**REQUIRED ACTION:**
Look below for the line that contains "width: 160px ->", then copy it and each following line exactly, through and including the line that contains "left: 4px ->".

**SUPPLIED ENTRIES:**
# # #
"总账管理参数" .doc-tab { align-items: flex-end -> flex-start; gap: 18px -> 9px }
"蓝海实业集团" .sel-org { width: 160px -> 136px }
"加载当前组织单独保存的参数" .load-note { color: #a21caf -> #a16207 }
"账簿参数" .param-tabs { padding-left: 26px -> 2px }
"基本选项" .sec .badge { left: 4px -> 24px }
# # #
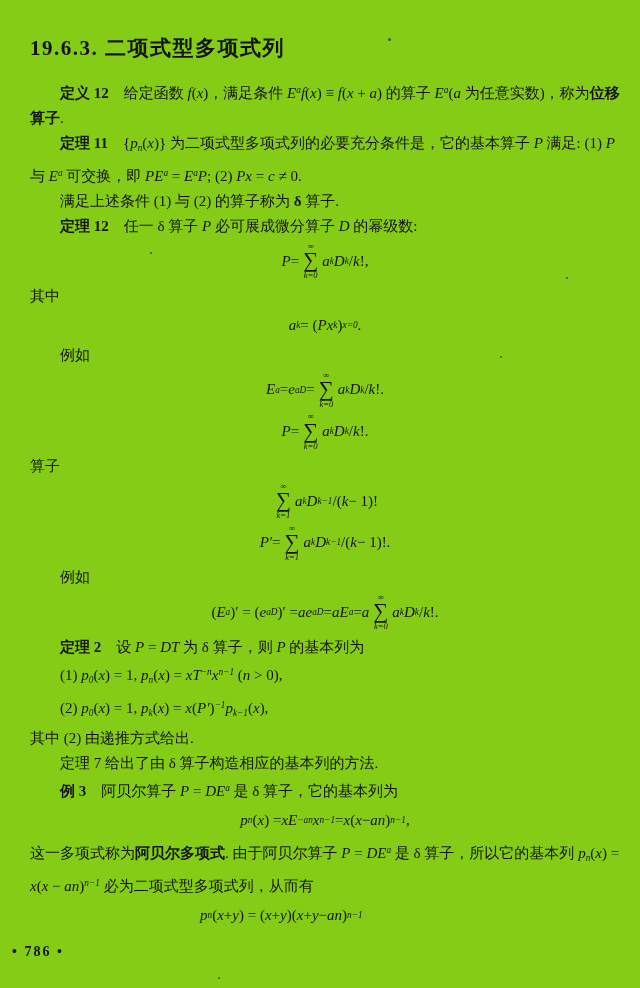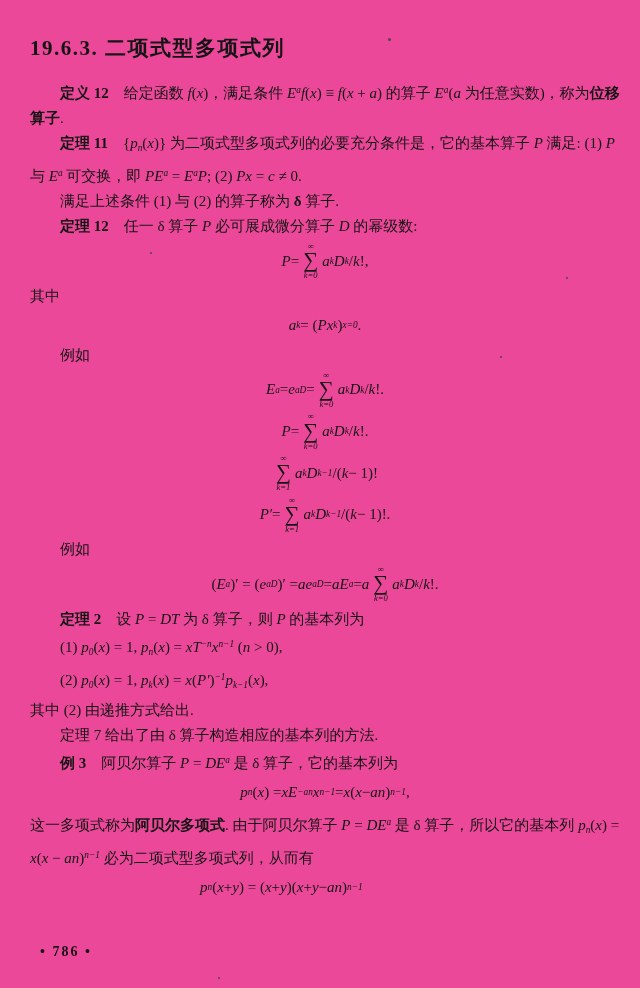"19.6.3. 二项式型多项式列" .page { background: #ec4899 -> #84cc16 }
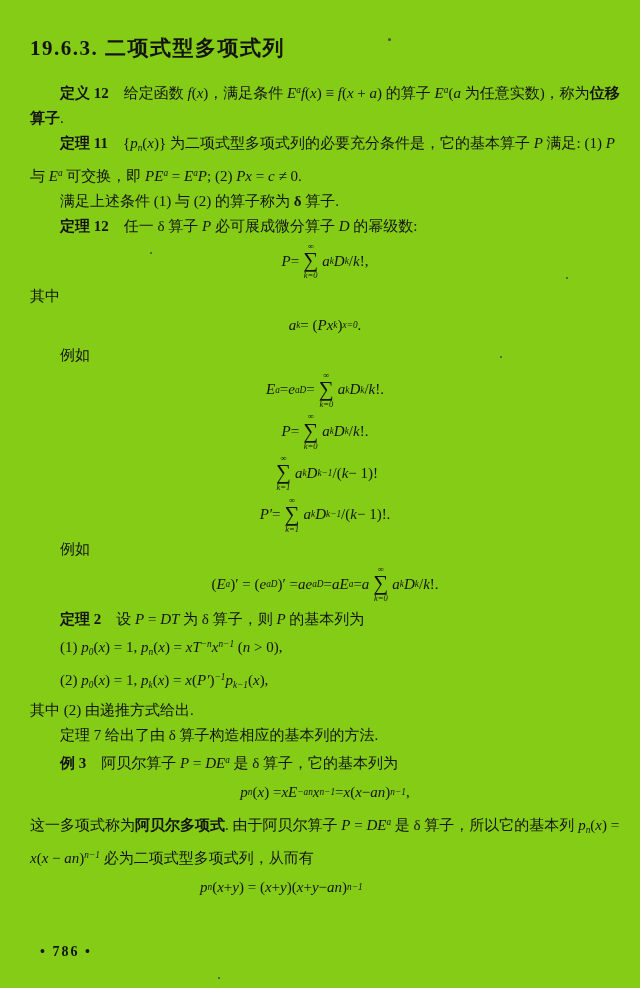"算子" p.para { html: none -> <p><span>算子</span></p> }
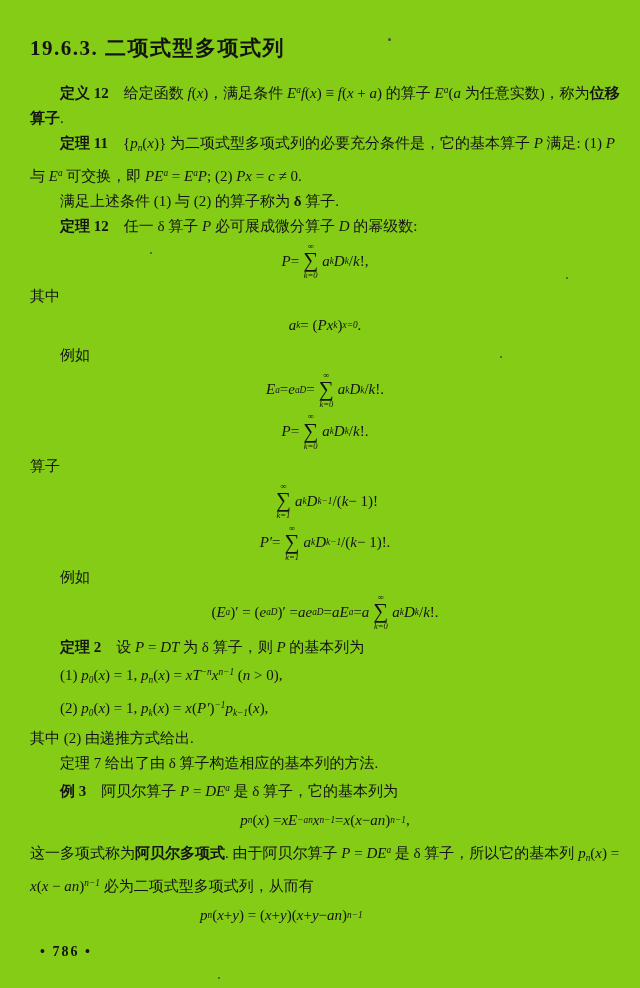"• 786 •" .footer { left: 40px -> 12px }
# # #
**FINISHED TASK:**
"蓝海实业集团" .sel-org { width: 160px -> 136px }
"加载当前组织单独保存的参数" .load-note { color: #a21caf -> #a16207 }
"账簿参数" .param-tabs { padding-left: 26px -> 2px }
"基本选项" .sec .badge { left: 4px -> 24px }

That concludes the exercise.